## Requirement
From the line holding "[39,288,58,297] eg: -> (594, 511) none" through the line holding "[81,270,306,284] Slideshow.init(callback); ->" below, write out every line exactly; include both of those lines and drop the pictures.
□ □ □ □ □ □ □
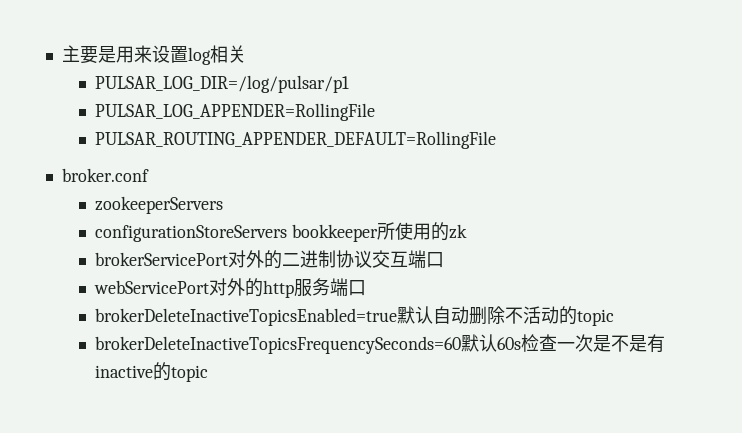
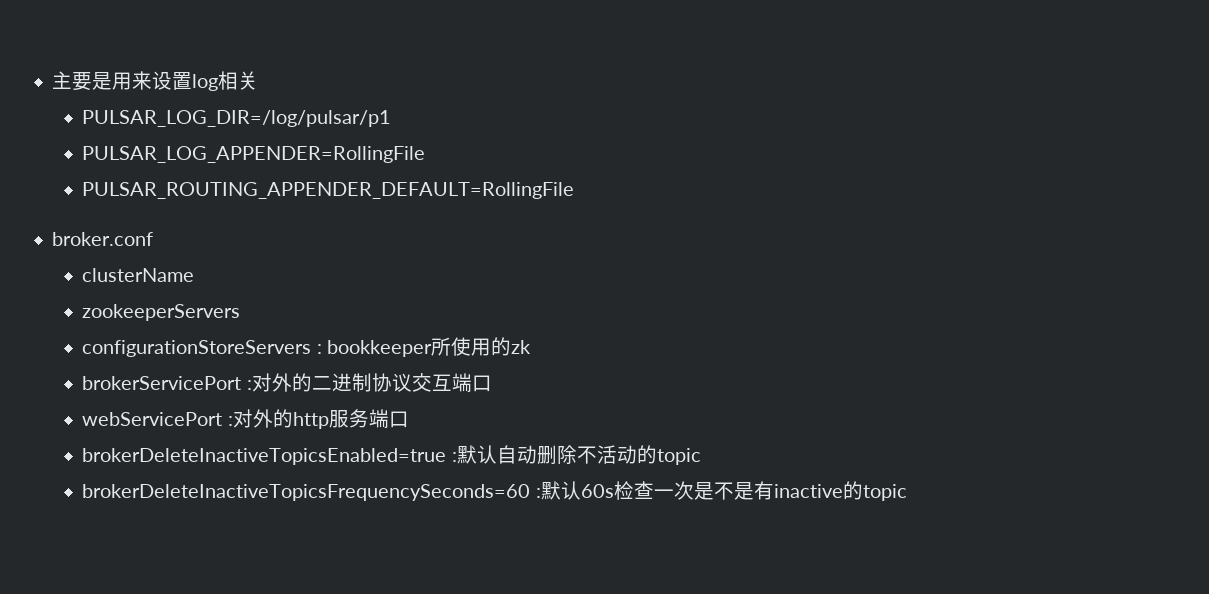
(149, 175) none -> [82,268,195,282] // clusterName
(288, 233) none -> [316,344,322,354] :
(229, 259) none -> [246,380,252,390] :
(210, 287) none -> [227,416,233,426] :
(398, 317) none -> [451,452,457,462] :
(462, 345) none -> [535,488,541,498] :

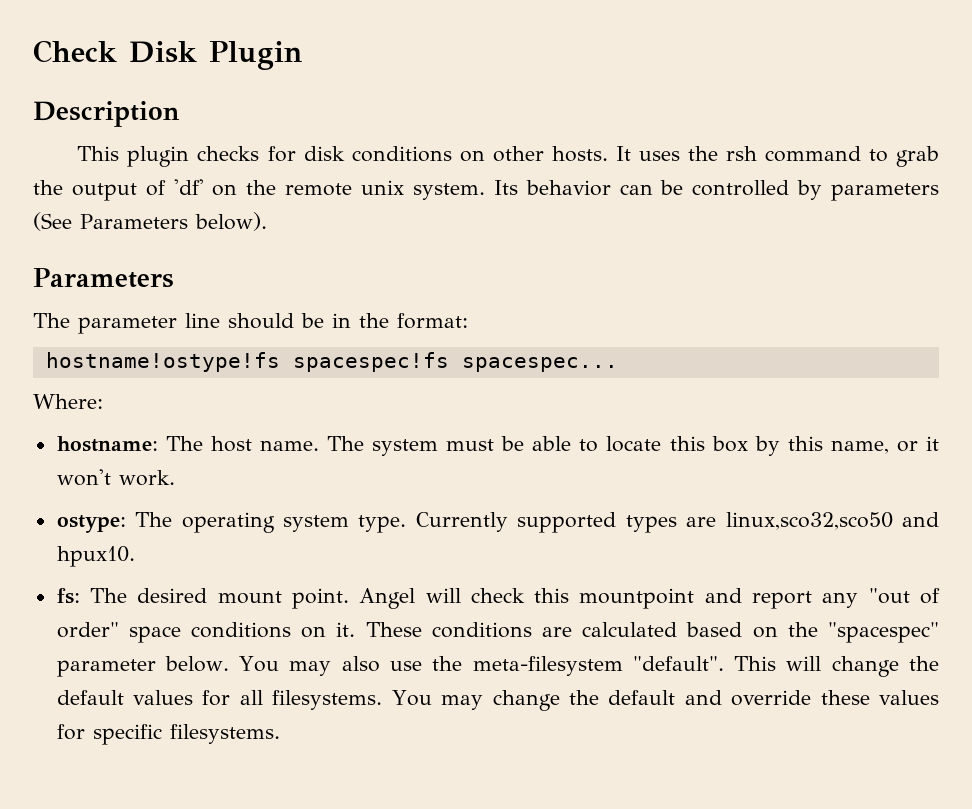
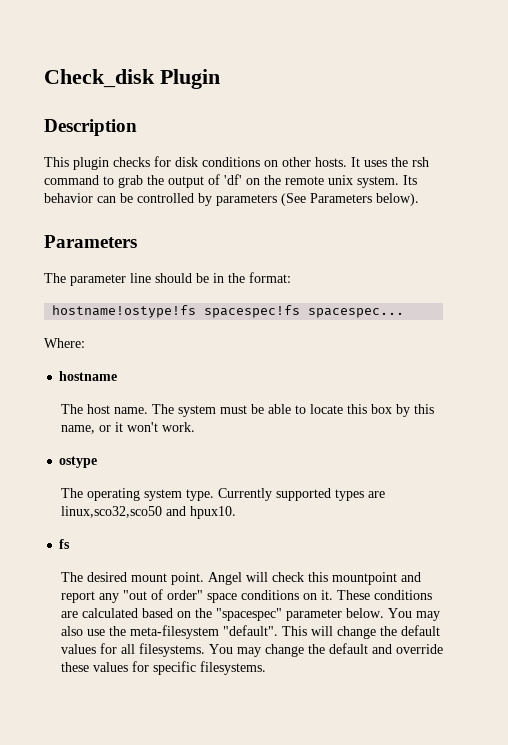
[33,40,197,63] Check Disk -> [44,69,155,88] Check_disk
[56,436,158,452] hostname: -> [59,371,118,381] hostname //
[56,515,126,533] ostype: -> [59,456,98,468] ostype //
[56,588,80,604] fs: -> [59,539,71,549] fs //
□ □ □ □ □ □ □
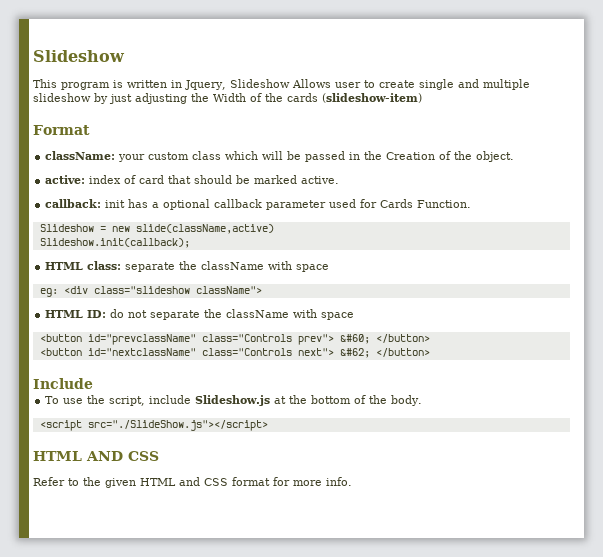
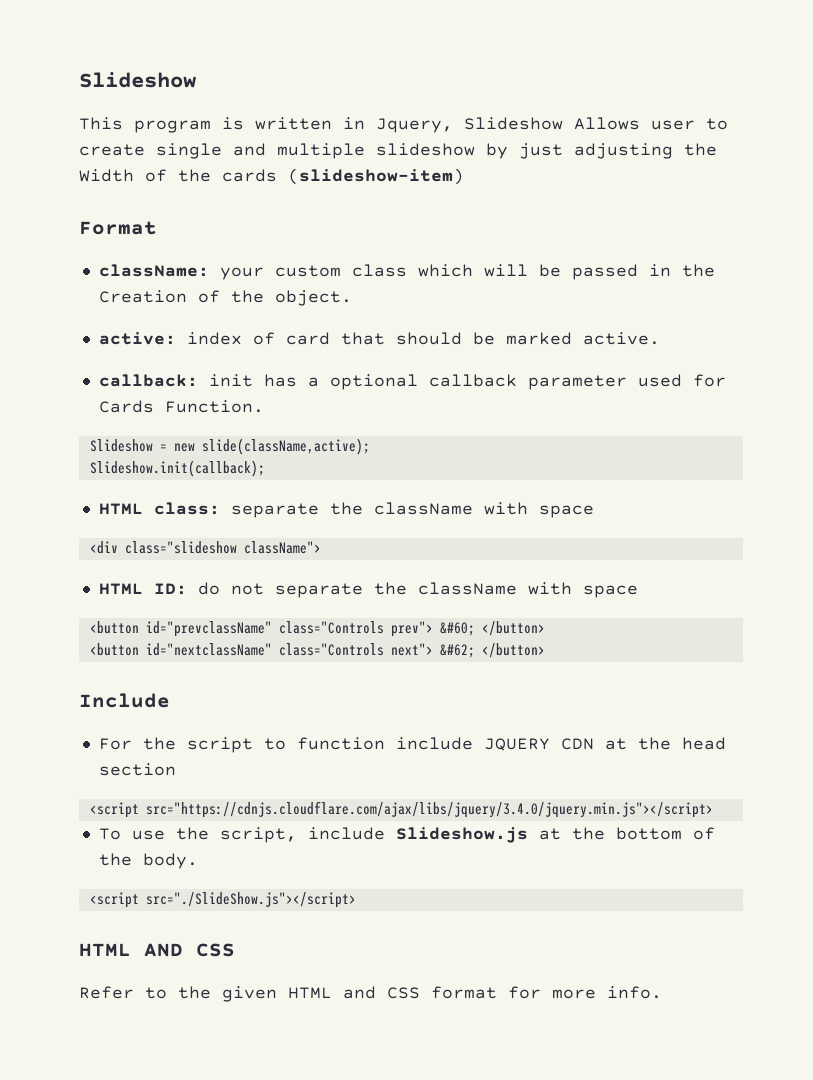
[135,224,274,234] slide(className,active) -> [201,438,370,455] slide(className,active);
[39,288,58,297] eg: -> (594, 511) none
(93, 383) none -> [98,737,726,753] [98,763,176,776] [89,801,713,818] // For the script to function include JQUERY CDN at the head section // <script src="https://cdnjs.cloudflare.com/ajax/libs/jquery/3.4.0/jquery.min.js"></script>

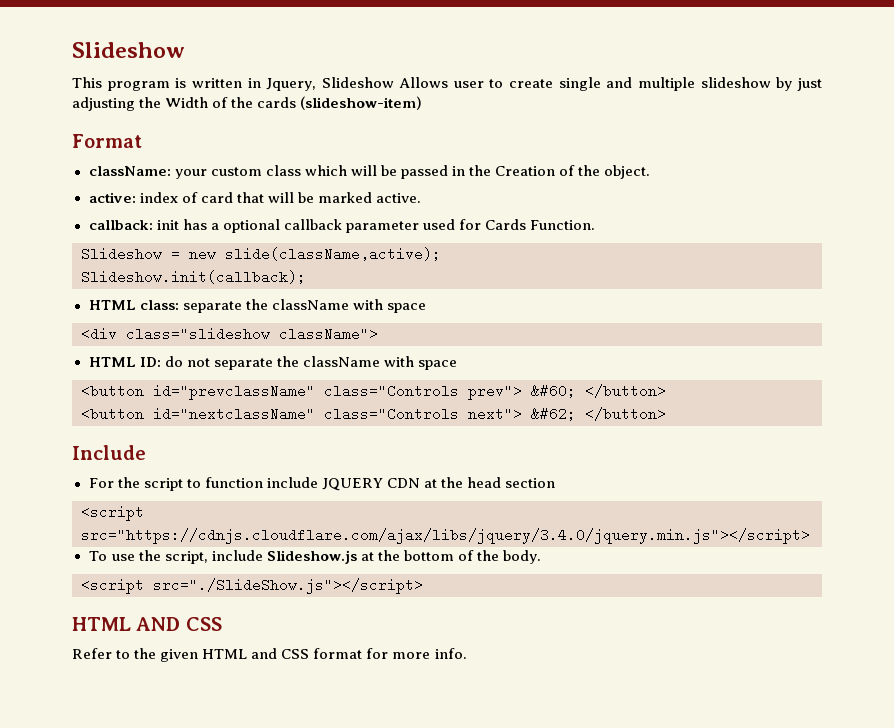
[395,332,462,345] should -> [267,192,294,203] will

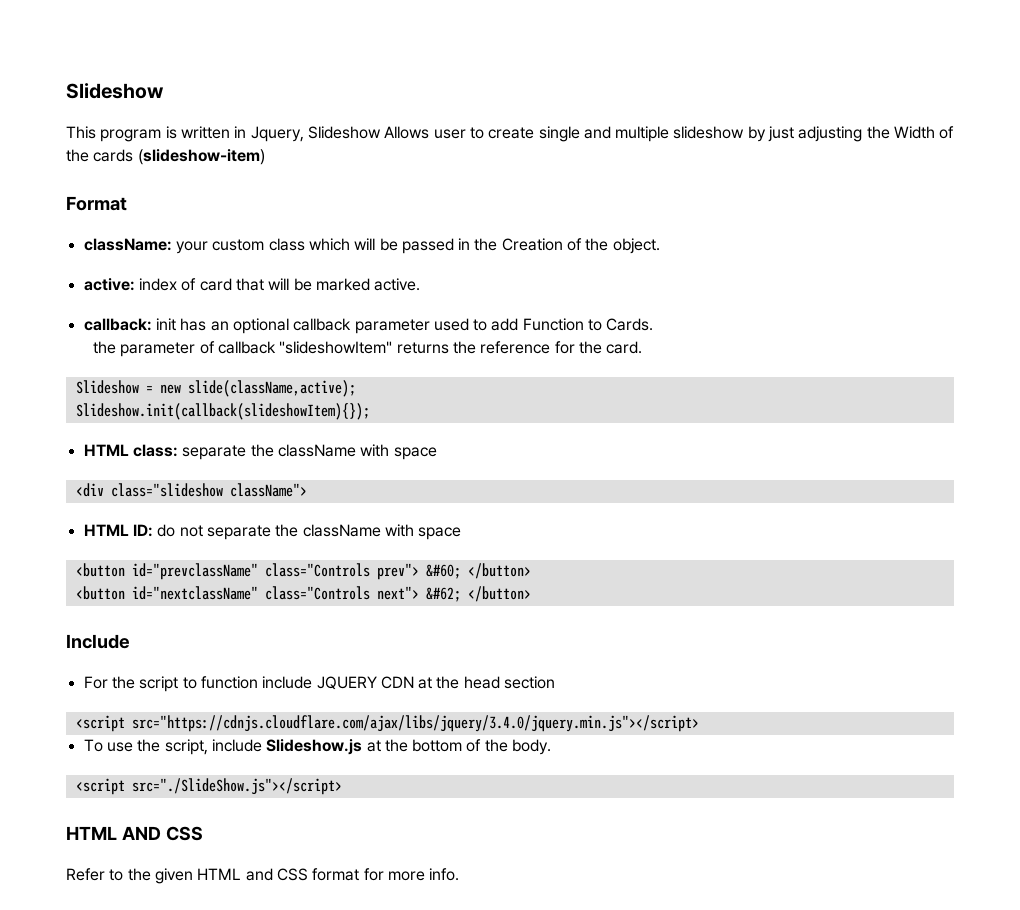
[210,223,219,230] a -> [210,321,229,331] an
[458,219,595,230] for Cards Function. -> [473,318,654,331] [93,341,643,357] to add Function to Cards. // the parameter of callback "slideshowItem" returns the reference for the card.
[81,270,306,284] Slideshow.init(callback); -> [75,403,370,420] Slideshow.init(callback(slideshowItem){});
□ □ □ □ □ □ □
## Response area
[39,288,58,297] eg: -> (594, 511) none
(93, 383) none -> [98,737,726,753] [98,763,176,776] [89,801,713,818] // For the script to function include JQUERY CDN at the head section // <script src="https://cdnjs.cloudflare.com/ajax/libs/jquery/3.4.0/jquery.min.js"></script>

[395,332,462,345] should -> [267,192,294,203] will

[210,223,219,230] a -> [210,321,229,331] an
[458,219,595,230] for Cards Function. -> [473,318,654,331] [93,341,643,357] to add Function to Cards. // the parameter of callback "slideshowItem" returns the reference for the card.
[81,270,306,284] Slideshow.init(callback); -> [75,403,370,420] Slideshow.init(callback(slideshowItem){});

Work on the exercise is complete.